Entries provided START
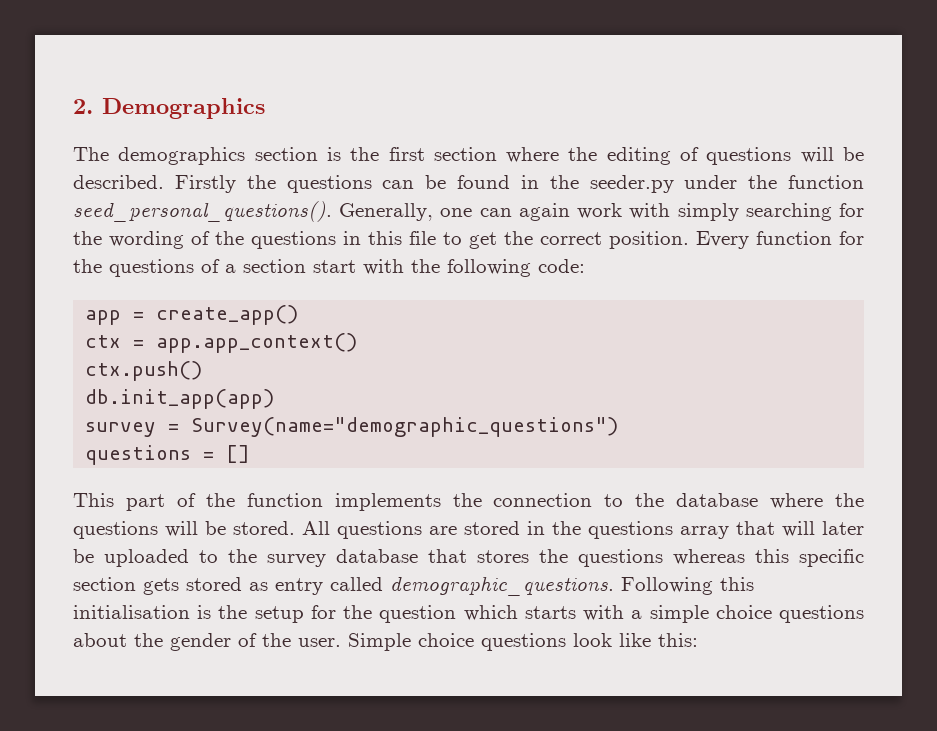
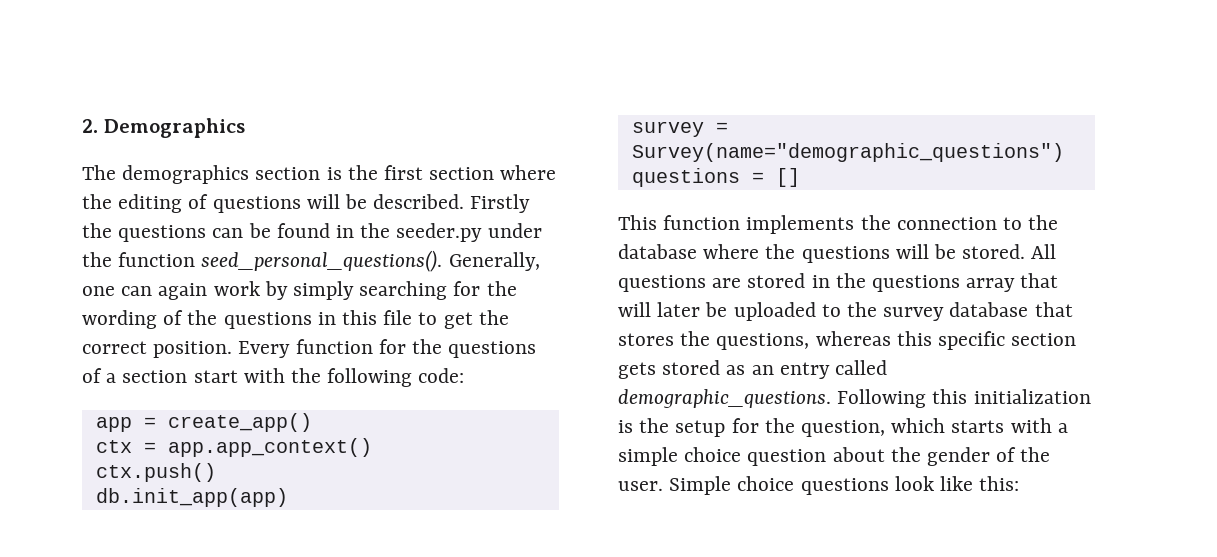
- Generally, one can again work with simply searching for the wording of the questions in this file to get the correct position.
+ Generally, one can again work by simply searching for the wording of the questions in this file to get the correct position.
- This part of the function implements the connection to the database where the questions will be stored.
+ This function implements the connection to the database where the questions will be stored.
- All questions are stored in the questions array that will later be uploaded to the survey database that stores the questions whereas this specific section gets stored as entry called demographic_questions.
+ All questions are stored in the questions array that will later be uploaded to the survey database that stores the questions, whereas this specific section gets stored as an entry called demographic_questions.
- Following this initialisation is the setup for the question which starts with a simple choice questions about the gender of the user.
+ Following this initialization is the setup for the question, which starts with a simple choice question about the gender of the user.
Entries provided END
→ Required work
Before printing the records again, strip out the pictures; change nothing else.

→ Reply
- Generally, one can again work with simply searching for the wording of the questions in this file to get the correct position.
+ Generally, one can again work by simply searching for the wording of the questions in this file to get the correct position.
- This part of the function implements the connection to the database where the questions will be stored.
+ This function implements the connection to the database where the questions will be stored.
- All questions are stored in the questions array that will later be uploaded to the survey database that stores the questions whereas this specific section gets stored as entry called demographic_questions.
+ All questions are stored in the questions array that will later be uploaded to the survey database that stores the questions, whereas this specific section gets stored as an entry called demographic_questions.
- Following this initialisation is the setup for the question which starts with a simple choice questions about the gender of the user.
+ Following this initialization is the setup for the question, which starts with a simple choice question about the gender of the user.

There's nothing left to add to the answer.